Questionnaire and Measurement

The development of the questionnaire was based on a literature review. Most of the questions for the instrument were gained and modified from previous literatures which had illustrated high reliability. A set of questionnaires was translated by three health care professionals fluent in both English and Persian. Back-translation of the instrument preserved the content validity of the items.

After designing the questionnaire, a pilot study was conducted to ensure its applicability by the intended respondents. That process ideally concerned administering the questionnaire to a small group of individuals from the planned target group and then getting feedback on the questions wording accuracy from the respondents.

The modified instrument revised for content, and face validity by an expert panel, which comprised three social scientists with a specialty in community development, two specialized doctors in surgery, an oncologist, a radiologist with specialty in breast cancer diagnosis, two family medicine physicians, two epidemiologist, a professor with a specialty in public health.

The pilot testing evaluated other attributes such as precision (reliability) and accuracy (validity). Reliability testing was conducted on a convenience sample of 31 women aged 35 or above.

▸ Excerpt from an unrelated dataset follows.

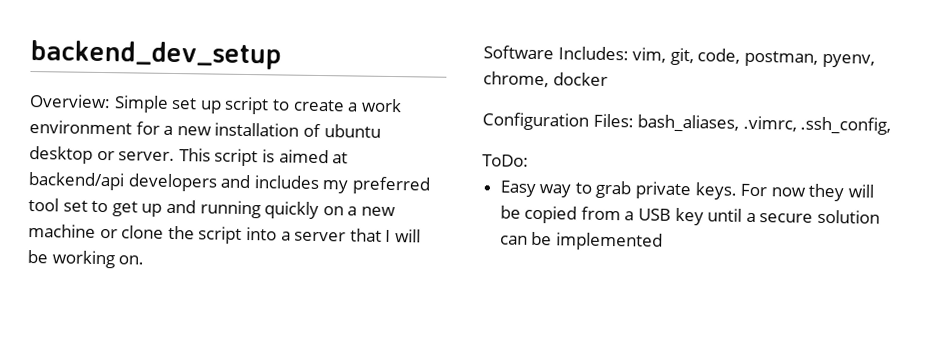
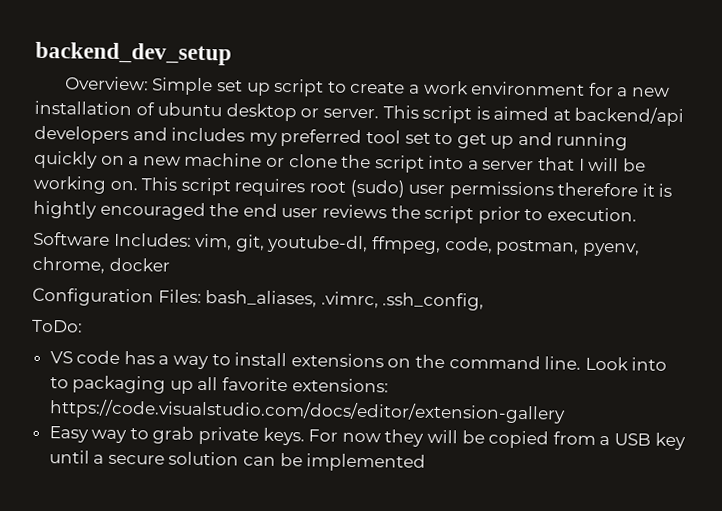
(145, 260) none -> [141,177,673,200] [33,200,637,225] This script requires root (sudo) user permissions therefore it is hightly encouraged the end user reviews the script prior to execution.
(694, 56) none -> [267,234,441,254] youtube-dl, ffmpeg,
(529, 160) none -> [49,350,668,371] [49,375,389,394] [48,399,566,424] // VS code has a way to install extensions on the command line. Look into to packaging up all favorite extensions: https://code.visualstudio.com/docs/editor/extension-gallery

Based on the reliability alpha, the instrument revealed the Cronbach’s alpha values in the pilot study and actual study as more than 0.70. More details of the psychometric assets of the scale have been recently published elsewhere (Ahmadian et al., 2010).

The questionnaire consists of four sections: socio- demographic characteristics, mammography screening behavior, knowledge regarding mammography use, and psychosocial constructs such as self-efficacy, belief, social influence, and barriers.

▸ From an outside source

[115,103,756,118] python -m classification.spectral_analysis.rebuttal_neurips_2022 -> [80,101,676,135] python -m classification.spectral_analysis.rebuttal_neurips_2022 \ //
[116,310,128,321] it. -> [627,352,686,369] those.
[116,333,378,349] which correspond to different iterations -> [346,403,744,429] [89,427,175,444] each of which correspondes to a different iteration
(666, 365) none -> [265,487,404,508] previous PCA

Socio-demographic characteristics: The aspect comprises age, education level, marital status, occupational status, income, and insurance status.

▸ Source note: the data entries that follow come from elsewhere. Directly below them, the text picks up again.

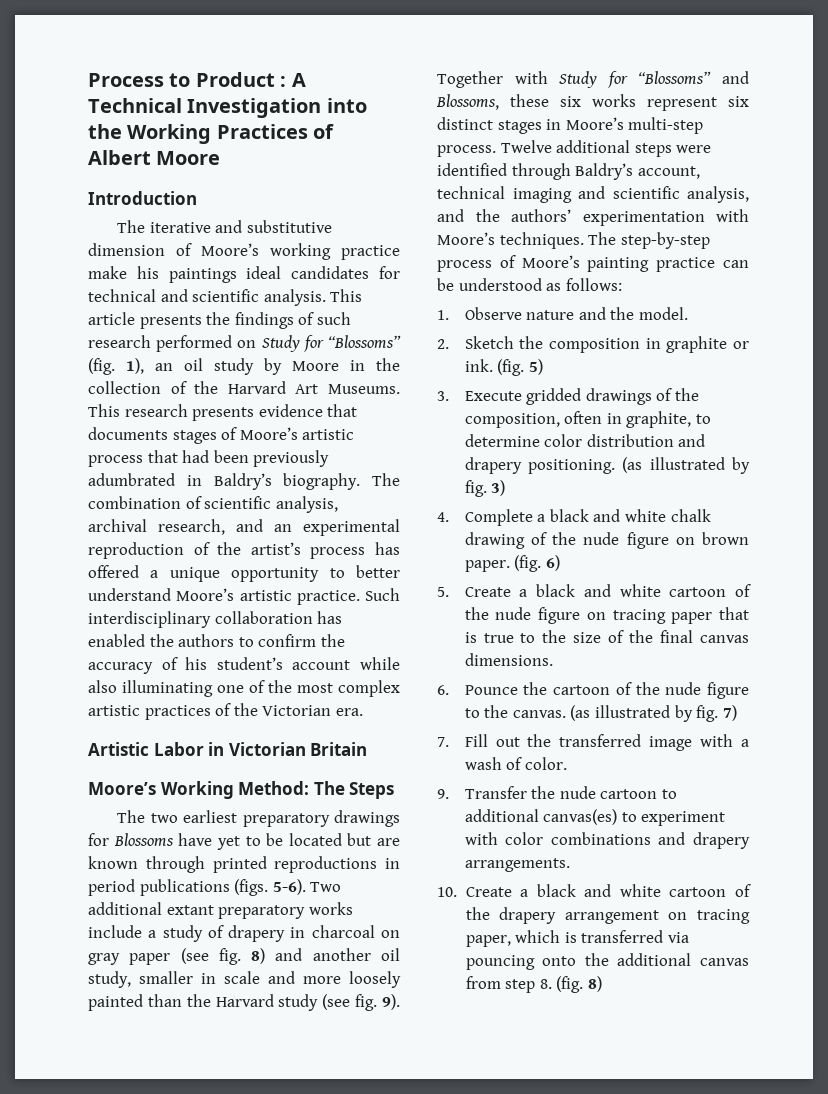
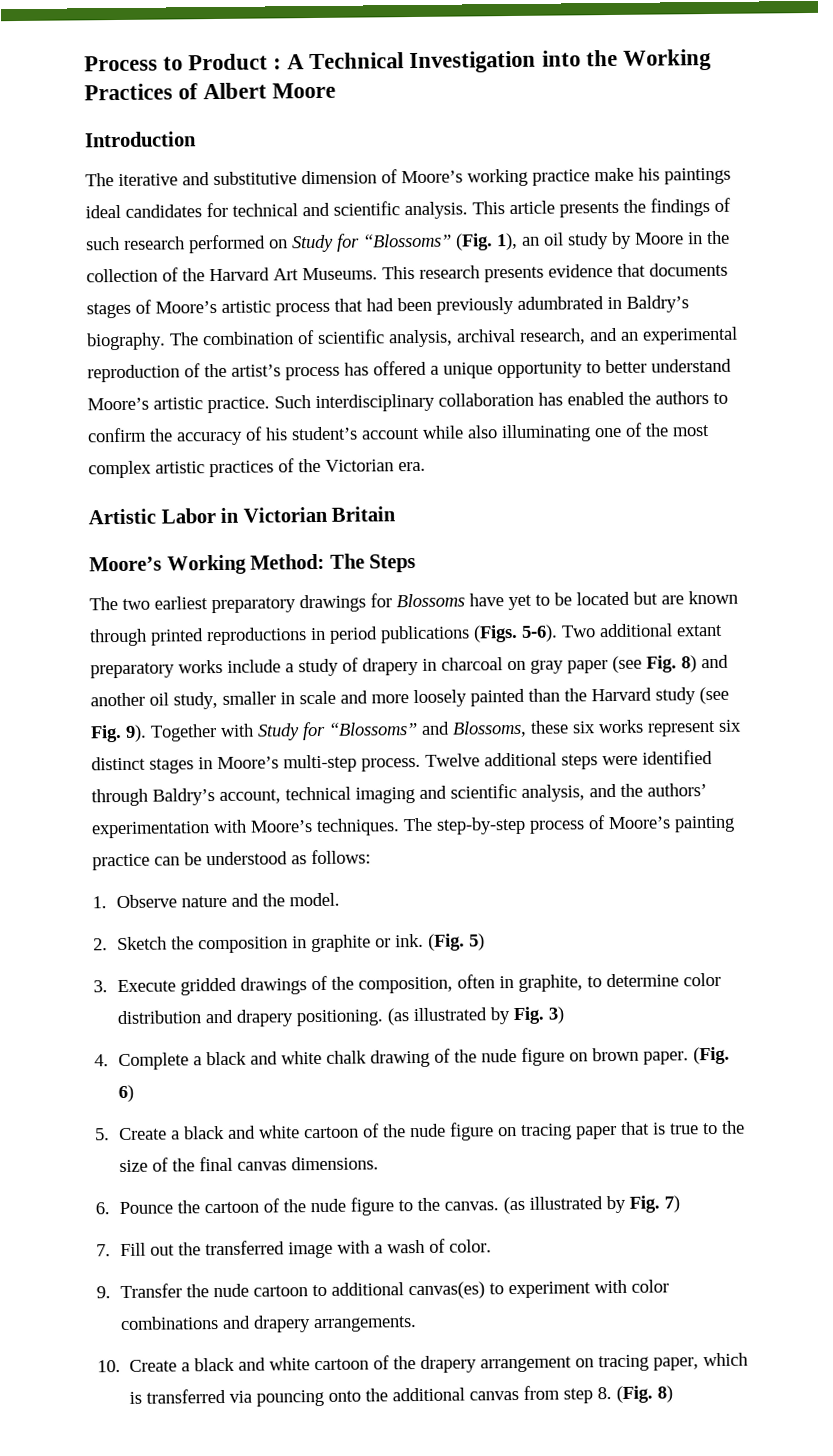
[88,358,115,375] (fig. -> [455,233,493,251] (Fig.
[234,879,269,896] (figs. -> [473,624,518,643] (Figs.
[218,948,241,965] fig. -> [646,655,677,673] Fig.
[355,994,378,1011] fig. -> [90,724,122,743] Fig.
[497,359,525,376] (fig. -> [427,933,465,951] (Fig.
[464,480,487,497] fig. -> [512,1006,545,1025] Fig.
[514,555,542,572] (fig. -> [692,1046,730,1065] (Fig.
[696,705,719,722] fig. -> [628,1195,660,1213] Fig.
[556,976,584,993] (fig. -> [616,1385,654,1404] (Fig.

Mammography screening behavior: This is about mammography utilization (the dependent variable) that was evaluated depending on the mammography adherence or non- adherence in the last two years by asking whether women had ever had a mammogram (yes/no).

Knowledge regarding mammography: Knowledge items were measured using an ordinal scale (“yes”=1 “no and I don’t know”=0). The instrument included a total of five knowledge items regarding mammography. The respondent’s scores ranged from 0 to 5 with higher score indicating greater knowledge.

Self-efficacy: was evaluated using a five-item scale asking about the women’s confidence in the ability to participate in a mammography. The scores ranged from 5 to 25 with higher scores indicating greater confidence in doing mammography.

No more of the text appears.